Material to process.

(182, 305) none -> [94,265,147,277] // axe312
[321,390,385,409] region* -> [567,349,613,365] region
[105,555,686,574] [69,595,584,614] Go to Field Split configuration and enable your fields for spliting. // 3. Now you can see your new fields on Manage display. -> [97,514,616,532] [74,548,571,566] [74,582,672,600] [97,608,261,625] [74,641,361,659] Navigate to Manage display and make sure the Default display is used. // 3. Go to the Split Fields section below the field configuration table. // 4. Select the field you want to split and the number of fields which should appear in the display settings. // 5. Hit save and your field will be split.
...
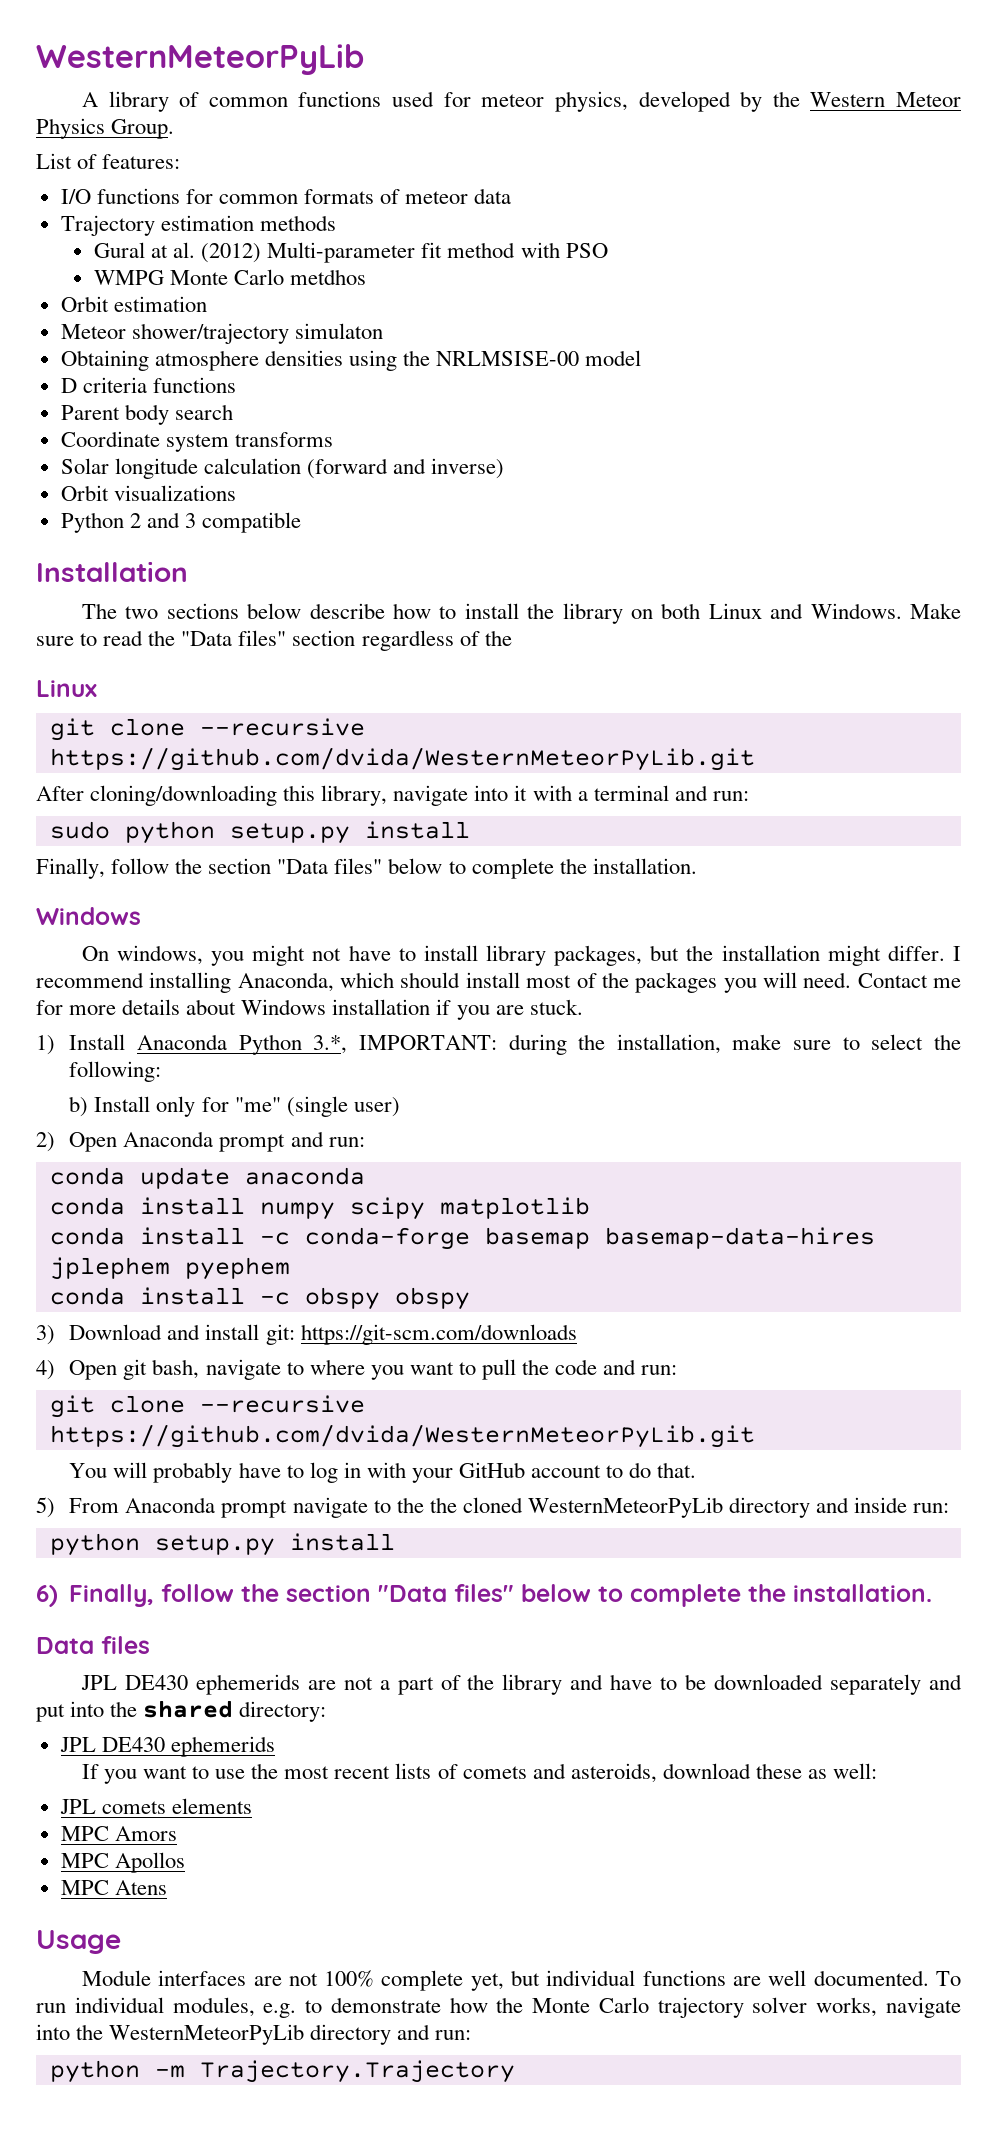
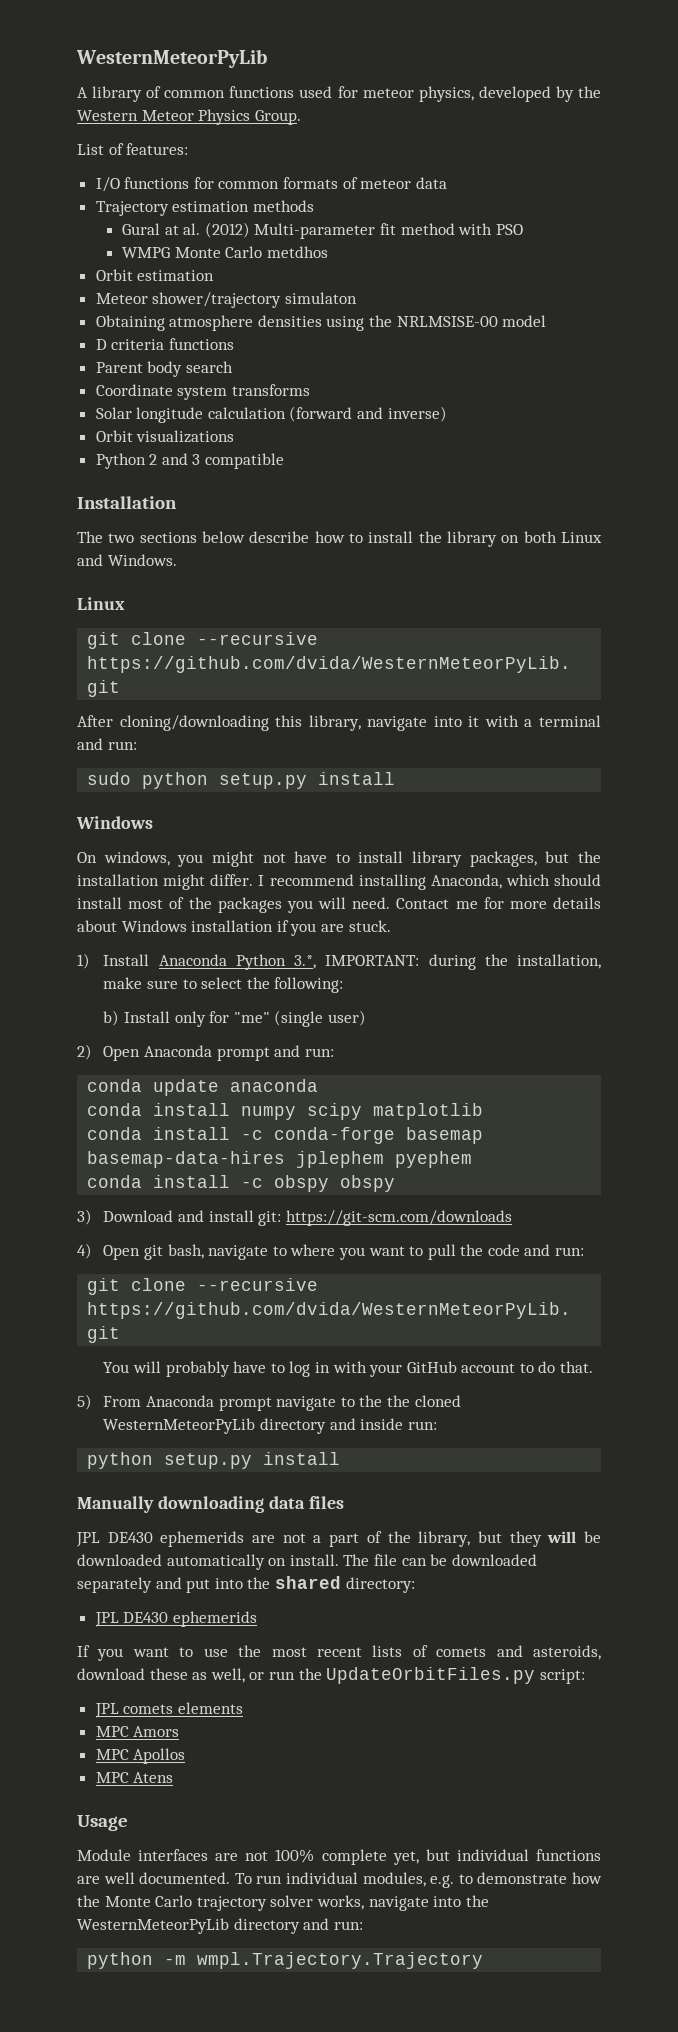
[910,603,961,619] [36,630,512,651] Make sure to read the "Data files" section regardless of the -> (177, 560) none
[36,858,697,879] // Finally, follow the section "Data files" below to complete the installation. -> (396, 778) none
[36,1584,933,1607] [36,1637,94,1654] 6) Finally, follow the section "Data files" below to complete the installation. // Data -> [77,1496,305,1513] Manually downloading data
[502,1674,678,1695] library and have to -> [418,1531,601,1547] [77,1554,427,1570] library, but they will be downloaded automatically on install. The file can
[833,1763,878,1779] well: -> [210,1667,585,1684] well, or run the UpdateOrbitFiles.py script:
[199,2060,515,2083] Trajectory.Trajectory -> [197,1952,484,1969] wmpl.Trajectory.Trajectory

Work request. Reproduce verbatim only the segment of the listing bounded by the line containing "(182, 305) none -> [94,265,147,277] // axe312" and the line containing "[105,555,686,574] [69,595,584,614] Go", with both boundary lines included.

Answer for this exercise.
(182, 305) none -> [94,265,147,277] // axe312
[321,390,385,409] region* -> [567,349,613,365] region
[105,555,686,574] [69,595,584,614] Go to Field Split configuration and enable your fields for spliting. // 3. Now you can see your new fields on Manage display. -> [97,514,616,532] [74,548,571,566] [74,582,672,600] [97,608,261,625] [74,641,361,659] Navigate to Manage display and make sure the Default display is used. // 3. Go to the Split Fields section below the field configuration table. // 4. Select the field you want to split and the number of fields which should appear in the display settings. // 5. Hit save and your field will be split.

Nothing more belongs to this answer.